# THE DATA
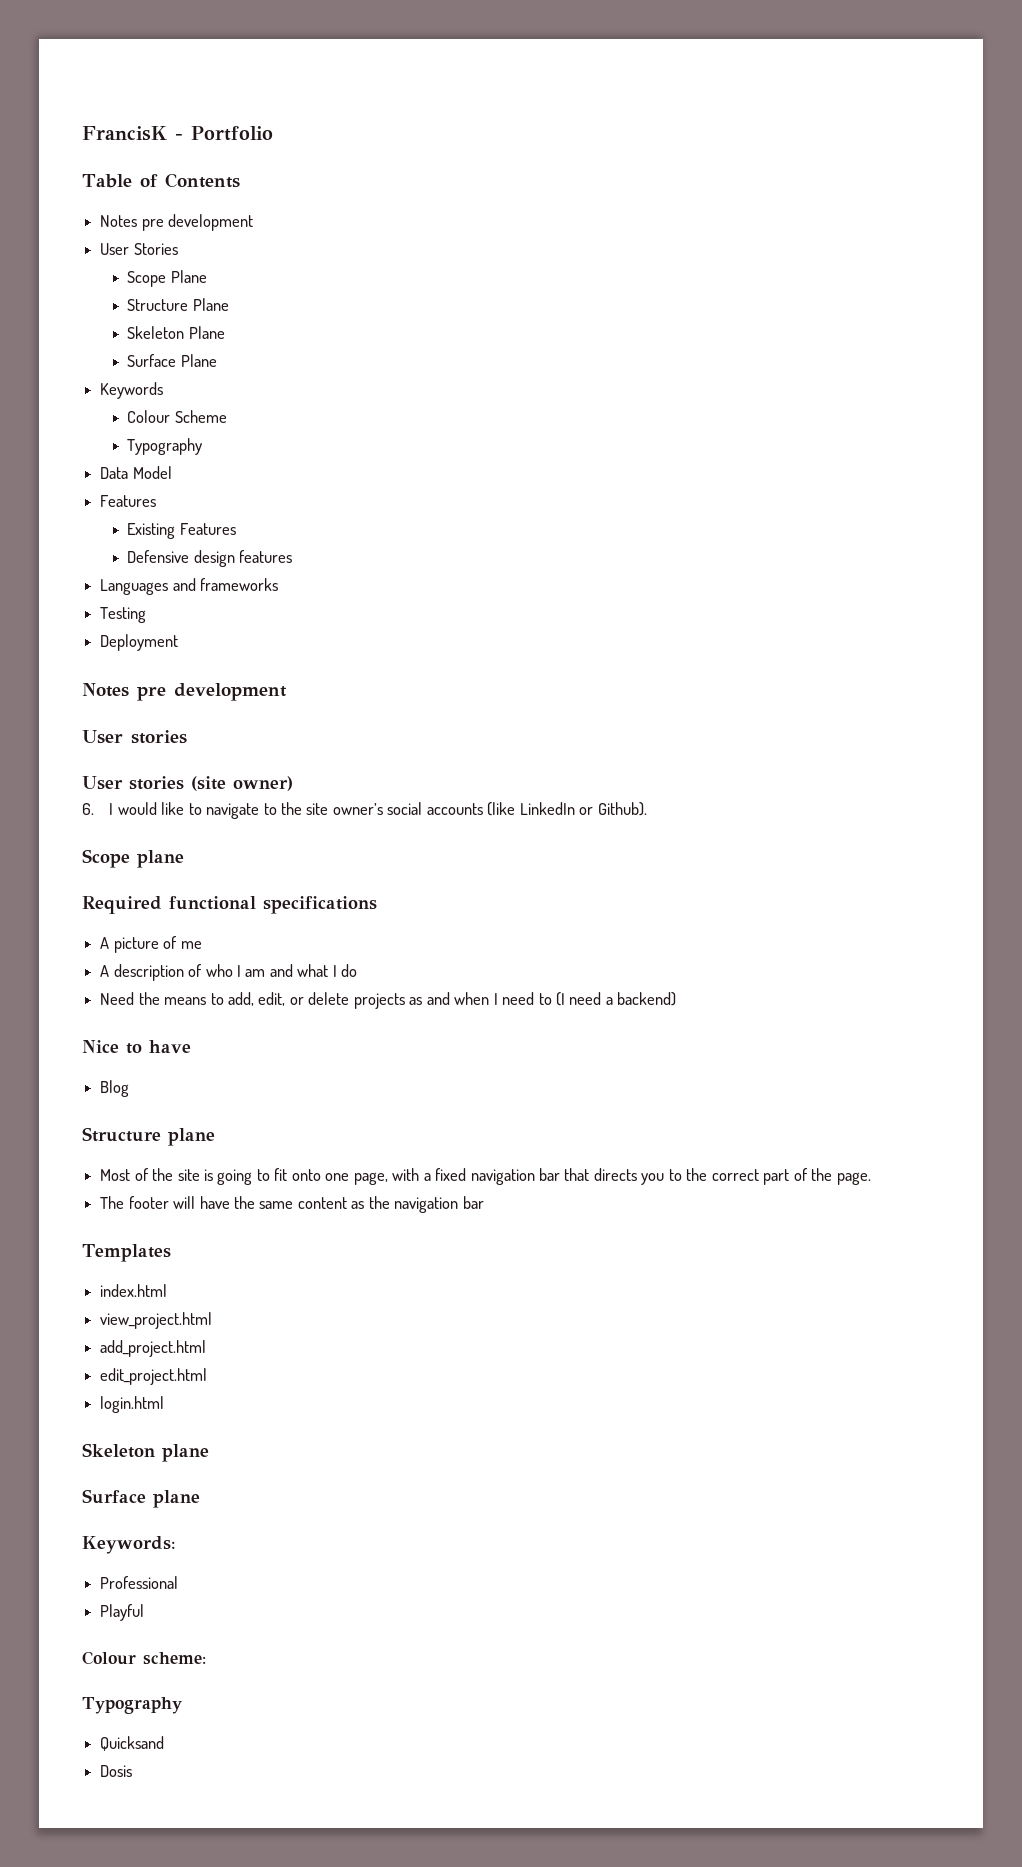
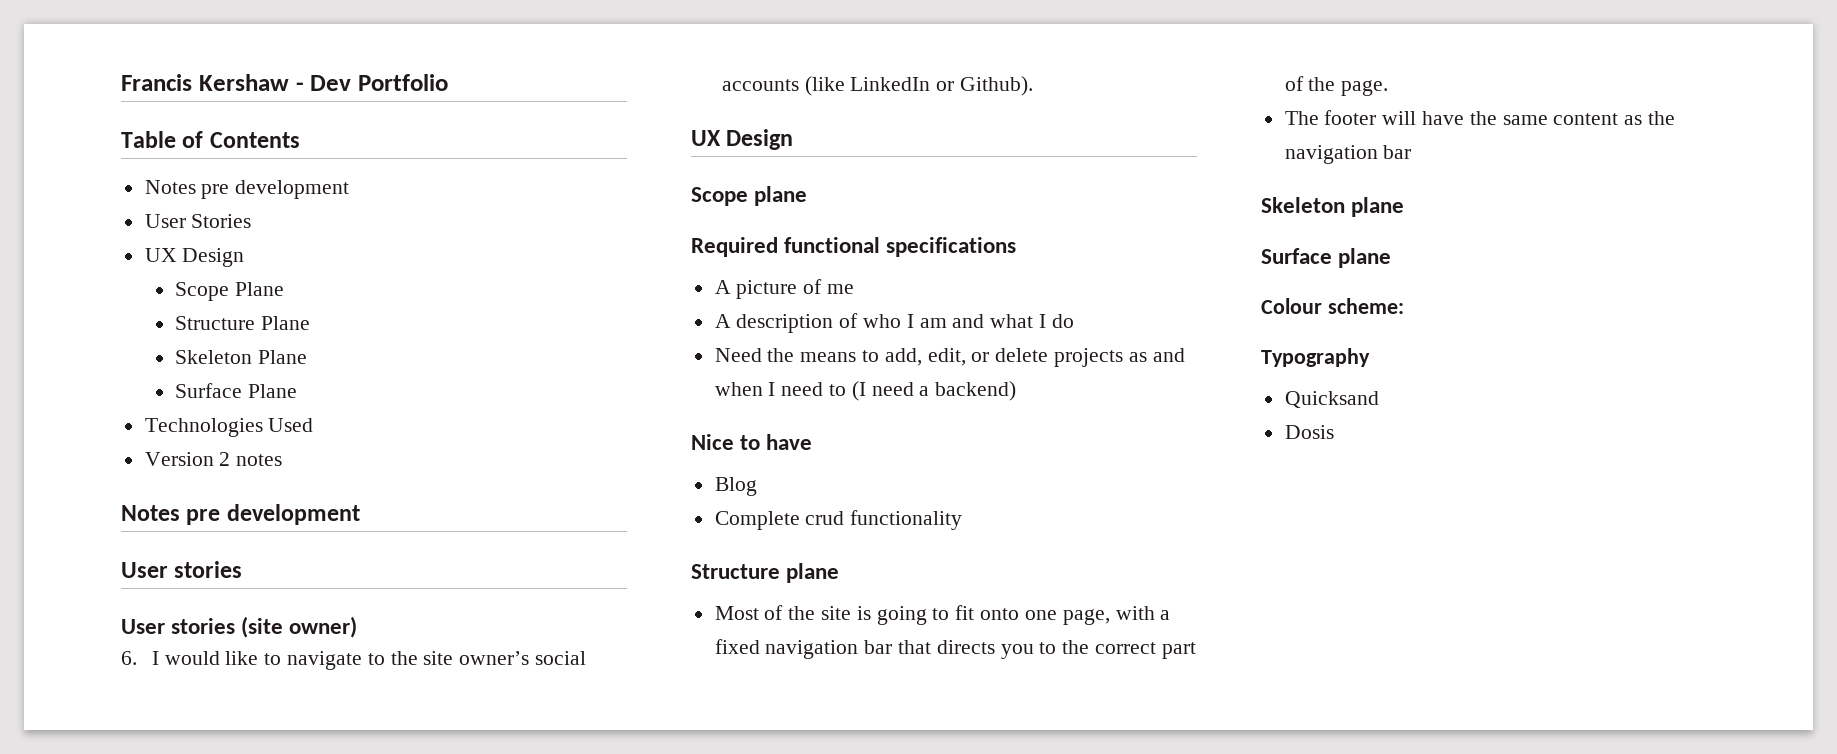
- FrancisK - Portfolio
+ Francis Kershaw - Dev Portfolio
  User Stories
+ UX Design
- Keywords
- Colour Scheme
- Typography
- Data Model
- Features
- Existing Features
- Defensive design features
- Languages and frameworks
- Testing
- Deployment
+ Technologies Used
+ Version 2 notes
  6. I would like to navigate to the site owner’s social accounts (like LinkedIn or Github).
+ UX Design
+ Complete crud functionality
- Templates
- index.html
- view_project.html
- add_project.html
- edit_project.html
- login.html
- Keywords:
- Professional
- Playful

# WHAT THE TASK ASKS
Leave out all images, then reproduce the entries above exactly.

# WRITTEN ANSWER
- FrancisK - Portfolio
+ Francis Kershaw - Dev Portfolio
  User Stories
+ UX Design
- Keywords
- Colour Scheme
- Typography
- Data Model
- Features
- Existing Features
- Defensive design features
- Languages and frameworks
- Testing
- Deployment
+ Technologies Used
+ Version 2 notes
  6. I would like to navigate to the site owner’s social accounts (like LinkedIn or Github).
+ UX Design
+ Complete crud functionality
- Templates
- index.html
- view_project.html
- add_project.html
- edit_project.html
- login.html
- Keywords:
- Professional
- Playful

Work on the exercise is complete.